TASK DATA:

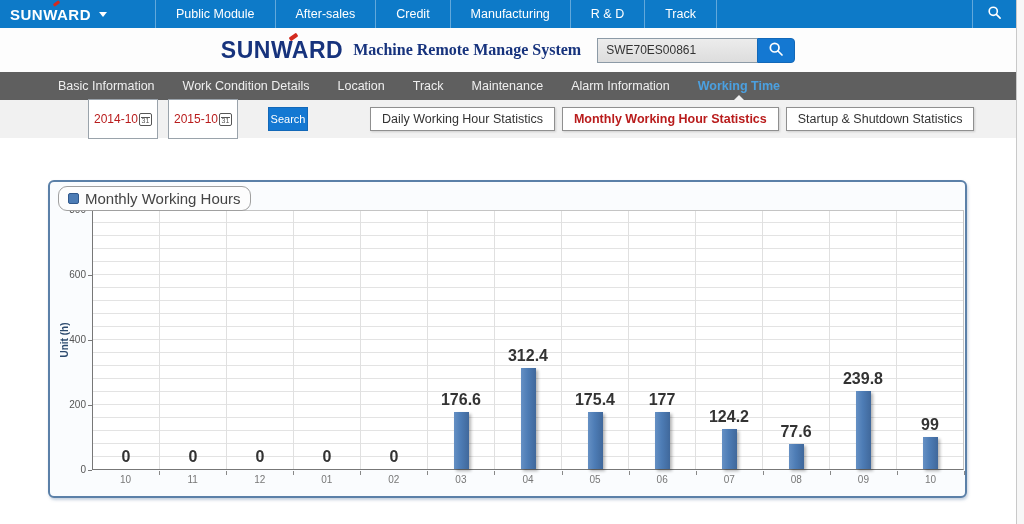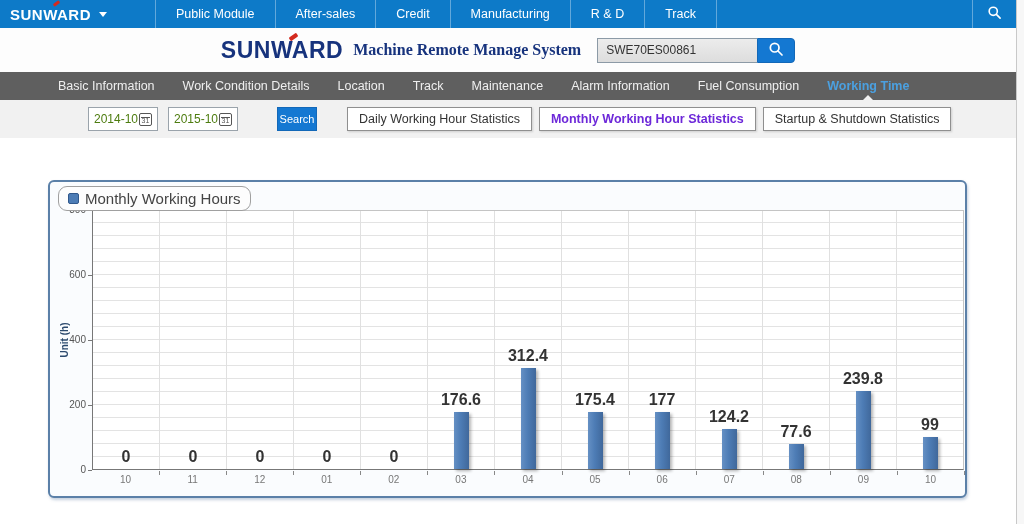--- a/index.html
+++ b/index.html
@@ -44,34 +44,34 @@
   .tab { position:relative; color:#efefef; font-size:12.5px; padding:0 14px; height:28px;
     line-height:28px; cursor:pointer; }
   .tab.active { color:var(--active-blue); font-weight:bold; }
   .tab.active::after { content:""; position:absolute; left:50%; bottom:0; margin-left:-5px;
     width:0; height:0; border-left:5px solid transparent; border-right:5px solid transparent;
     border-bottom:5px solid #f1f1f1; }
 
   
   .toolbar { position:absolute; left:0; top:100px; width:1016px; height:38px; background:#f1f1f1;
     display:flex; align-items:center; padding-left:88px; }
-  .datebox { display:flex; align-items:center; justify-content:space-between; width:70px; height:24px;
-    background:#fff; border:1px solid #9aa3ab; padding:0 5px; margin-right:10px; font-size:12px; color:#4d7c0f; cursor:text; }
+  .datebox { display:flex; align-items:center; justify-content:space-between; width:70px; height:40px;
+    background:#fff; border:1px solid #9aa3ab; padding:0 5px; margin-right:10px; font-size:12px; color:#b91c1c; cursor:text; }
   .cal-icon { position:relative; width:13px; height:13px; border:1px solid #555; border-radius:2px;
     background:#fff; cursor:pointer; flex:0 0 auto; }
   .cal-icon::before { content:""; position:absolute; left:1px; right:1px; top:3px; border-top:1px solid #555; }
   .cal-icon::after { content:"31"; position:absolute; left:0; right:0; bottom:0; text-align:center;
     font-size:7px; line-height:8px; color:#555; }
-  .searchbtn { width:40px; height:24px; margin-left:29px; background:var(--btn-blue); color:#fff;
+  .searchbtn { width:40px; height:24px; margin-left:20px; background:var(--btn-blue); color:#fff;
     border:1px solid #1368b8; font-size:11px; cursor:pointer; font-family:"Liberation Sans", sans-serif; }
-  .statbtns { display:flex; margin-left:30px; gap:7px; }
+  .statbtns { display:flex; margin-left:62px; gap:7px; }
   .statbtn { height:24px; padding:0 11px; background:#fff; border:1px solid #8f8f8f; font-size:12.5px;
     color:#333; cursor:pointer; box-shadow:1px 1px 2px rgba(0,0,0,.15);
     font-family:"Liberation Sans", sans-serif; }
-  .statbtn.active { color:#6d28d9; font-weight:bold;text-align:center; }
+  .statbtn.active { color:#b91c1c; font-weight:bold;text-align:center; }
 
   
   .panel { position:absolute; left:48px; top:180px; width:919px; height:318px; background:#fafcfe;
     border:2px solid #5b80a8; border-radius:6px; box-shadow:1px 2px 3px rgba(90,120,160,.35); }
   .legend { position:absolute; left:8px; top:4px; display:flex; align-items:center; gap:6px;
     background:#fdfdfd; border:1px solid #a0a0a0; border-radius:9px; padding:3px 9px; z-index:3; }
   .legend .swatch { width:11px; height:11px; background:var(--bar-color); border:1px solid #30588c;
     border-radius:2px; }
   .legend .ltext { font-size:15px; color:#444; }
   .ylab { position:absolute; left:14px; top:158px; transform:translate(-50%,-50%) rotate(-90deg);
@@ -145,21 +145,20 @@
     </div>
   </div>
 
   <div class="graynav" id="tabs">
       <div class="tab">Basic Information</div>
       <div class="tab">Work Condition Details</div>
       <div class="tab">Location</div>
       <div class="tab">Track</div>
       <div class="tab">Maintenance</div>
       <div class="tab">Alarm Information</div>
-      <div class="tab">Fuel Consumption</div>
       <div class="tab active">Working Time</div>
     </div>
 
   <div class="toolbar">
     <div class="datebox">
       <span>2014-10</span>
       <span class="cal-icon"></span>
     </div>
     <div class="datebox">
       <span>2015-10</span>

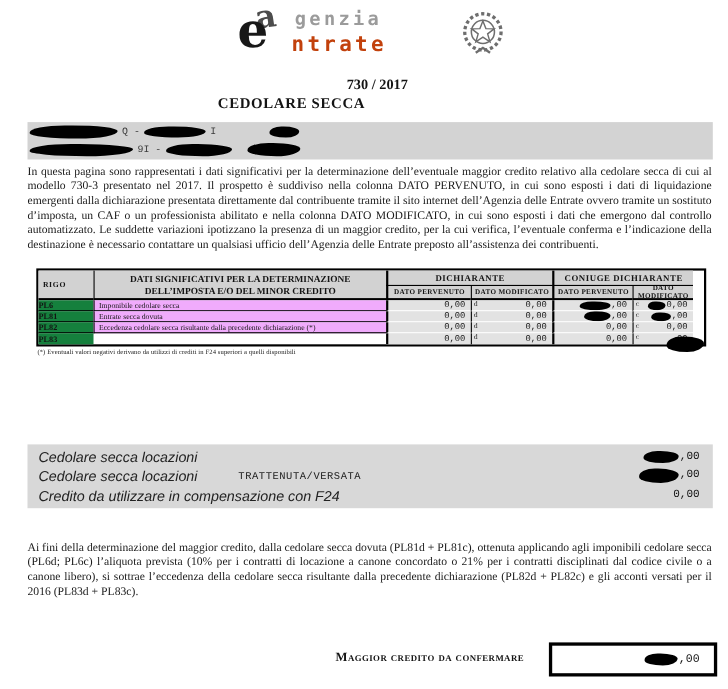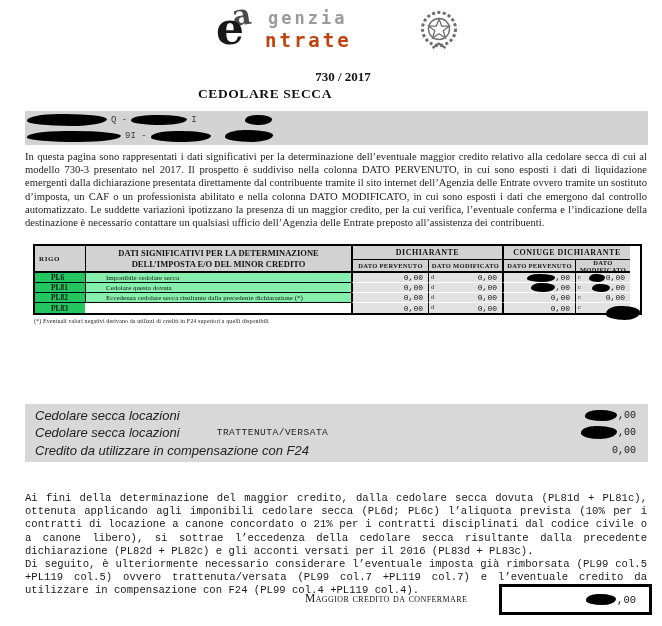--- a/index.html
+++ b/index.html
@@ -22,58 +22,58 @@
   .form-title{position:absolute;top:86px;left:0;width:530px;text-align:center;font-weight:bold;font-size:13.5px;letter-spacing:0.6px;}
 
   
   .tp-bar{position:absolute;left:25px;top:111px;width:623px;height:34px;background:#d3d3d3;box-sizing:border-box;padding:1px 0 0 2px;}
   .tp-line{height:16px;display:flex;align-items:center;gap:4px;font-family:"Liberation Mono",monospace;font-size:9px;color:#3a3a3a;}
 
   
   .para{position:absolute;left:25px;width:622px;text-align:justify;font-size:10.6px;line-height:13.2px;color:#1a1a1a;}
   .para-intro{top:150px;}
   .para-expl{top:492px;}
-  .para-expl p{margin:0;font-family:Liberation Mono, monospace;}
+  .para-expl p{margin:0;}
 
   
   .tbl{position:absolute;left:33px;top:244px;width:605px;border:2px solid #000;background:#fff;
        display:grid;grid-template-columns:50px 266px 77px 74px 73px 55px;grid-template-rows:14px 13px 10px 10px 10px 10px;}
   .tbl > div{box-sizing:border-box;overflow:hidden;}
   .h{background:#d2d2d2;display:flex;align-items:center;justify-content:center;text-align:center;font-weight:bold;}
   .c-rigo{grid-column:1;grid-row:1/3;justify-content:flex-start;padding-left:4px;font-size:7px;letter-spacing:0.6px;border-bottom:2px solid #000;}
   .c-desc{grid-column:2;grid-row:1/3;font-size:8.5px;line-height:10.5px;padding:0 28px;border-bottom:2px solid #000;}
   .g-dich{grid-column:3/5;grid-row:1;font-size:8px;letter-spacing:0.5px;border-bottom:1px solid #000;}
   .g-con{grid-column:5/7;grid-row:1;font-size:8px;letter-spacing:0.5px;border-bottom:1px solid #000;}
   .sub{grid-row:2;font-size:6.5px;letter-spacing:0.3px;border-bottom:2px solid #000;}
   .s1{grid-column:3;} .s2{grid-column:4;} .s3{grid-column:5;} .s4{grid-column:6;}
   .bL1{border-left:1px solid #000;} .bL2{border-left:2px solid #000;}
   .r3{grid-row:3;} .r4{grid-row:4;} .r5{grid-row:5;} .r6{grid-row:6;}
-  .d1{grid-column:1;background:#22c55e;font-weight:bold;font-size:7.5px;padding-left:16px;display:flex;align-items:center;}
-  .d2{grid-column:2;background:#86efac;font-size:7px;padding-left:20px;display:flex;align-items:center;font-family:Liberation Serif, serif;}
+  .d1{grid-column:1;background:#15803d;font-weight:bold;font-size:7.5px;padding-left:0;display:flex;align-items:center;}
+  .d2{grid-column:2;background:#f0abfc;font-size:7px;padding-left:4px;display:flex;align-items:center;font-family:Liberation Serif, serif;}
   .d3{grid-column:3;} .d4{grid-column:4;} .d5{grid-column:5;} .d6{grid-column:6;}
   .val{background:#e2e2e2;font-family:"Liberation Mono",monospace;font-size:8px;display:flex;align-items:center;justify-content:flex-end;padding-right:5px;gap:1px;}
   .valm{justify-content:space-between;padding-left:2px;}
   .valm .vright{display:flex;align-items:center;gap:1px;}
   .mk{font-family:"Liberation Serif",serif;font-size:6.5px;line-height:6.5px;align-self:flex-start;padding-top:1px;}
   .r3.d1,.r4.d1,.r5.d1,.r3.d2,.r4.d2,.r5.d2{border-bottom:1px solid #000;}
   .r3.val,.r4.val,.r5.val{border-bottom:1px solid #fff;}
   .footnote{position:absolute;left:34px;top:318px;font-size:6px;color:#1a1a1a;letter-spacing:0.1px;}
   .hang-blob{position:absolute;left:606px;top:306px;width:34px;height:14px;}
 
   
   .summary{position:absolute;left:25px;top:404px;width:623px;height:58px;background:#d8d8d8;box-sizing:border-box;padding:3px 8px 0 10px;}
   .sum-row{height:17px;display:flex;align-items:center;}
   .sum-row.last{height:19px;}
   .sum-lbl{font-family:"Liberation Sans",sans-serif;font-style:italic;font-size:13px;color:#222;width:150px;flex:none;}
   .sum-lbl.wide{width:auto;}
   .sum-mode{font-family:"Liberation Mono",monospace;font-size:9.5px;letter-spacing:0.5px;width:175px;flex:none;text-align:center;color:#222;}
   .sum-val{margin-left:auto;font-family:"Liberation Mono",monospace;font-size:10px;display:flex;align-items:center;gap:1px;padding-right:4px;}
 
   
-  .foot-label{position:absolute;left:305px;top:592px;font-weight:normal;font-size:11.5px;font-variant:small-caps;letter-spacing:0.4px;}
+  .foot-label{position:absolute;left:305px;top:592px;font-weight:bold;font-size:11.5px;font-variant:small-caps;letter-spacing:0.4px;}
   .foot-box{position:absolute;left:499px;top:584px;width:134px;height:25px;border:3px solid #000;display:flex;align-items:center;justify-content:flex-end;padding-right:13px;font-family:"Liberation Mono",monospace;font-size:10.5px;gap:1px;}
 </style>
 </head>
 <body>
 
 <div>
 
   <div class="logo-wrap">
     <div class="logo-mark">
       <span class="glyph-a">a</span>
@@ -141,21 +141,21 @@
       </div>
     <div class="val valm d6 r3 bL1">
         <span class="mk">c</span>
         <span class="vright">
           <span class="blob" style="width:16px;height:8px"></span>
           <span>0,00</span>
         </span>
       </div>
 
     <div class="d1 r4">PL81</div>
-    <div class="d2 r4 bL1">Cedolare questa dovuta</div>
+    <div class="d2 r4 bL1">Entrate secca dovuta</div>
     <div class="val d3 r4 bL2">
         <span>0,00</span>
       </div>
     <div class="val valm d4 r4 bL1">
         <span class="mk">d</span>
         <span class="vright">
           <span>0,00</span>
         </span>
       </div>
     <div class="val d5 r4 bL2">
@@ -234,21 +234,20 @@
     <div class="sum-row last">
       <span class="sum-lbl wide">Credito da utilizzare in compensazione con F24</span>
       <span class="sum-val">
           <span>0,00</span>
         </span>
     </div>
   </div>
 
   <div class="para para-expl">
     <p>Ai fini della determinazione del maggior credito, dalla cedolare secca dovuta (PL81d + PL81c), ottenuta applicando agli imponibili cedolare secca (PL6d; PL6c) l’aliquota prevista (10% per i contratti di locazione a canone concordato o 21% per i contratti disciplinati dal codice civile o a canone libero), si sottrae l’eccedenza della cedolare secca risultante dalla precedente dichiarazione (PL82d + PL82c) e gli acconti versati per il 2016 (PL83d + PL83c).</p>
-    <p>Di seguito, è ulteriormente necessario considerare l’eventuale imposta già rimborsata (PL99 col.5 +PL119 col.5) ovvero trattenuta/versata (PL99 col.7 +PL119 col.7) e l’eventuale credito da utilizzare in compensazione con F24 (PL99 col.4 +PL119 col.4).</p>
   </div>
 
   <div class="foot-label">Maggior credito da confermare</div>
   <div class="foot-box">
     <span class="blob" style="width:30px;height:11px"></span>
     <span>,00</span>
   </div>
 
 </div>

THE TASK: Wherever a line of the records above contains the string "rgba", copy that line out.

RESPONSE AREA:
     color:#333; cursor:pointer; box-shadow:1px 1px 2px rgba(0,0,0,.15);
     border:2px solid #5b80a8; border-radius:6px; box-shadow:1px 2px 3px rgba(90,120,160,.35); }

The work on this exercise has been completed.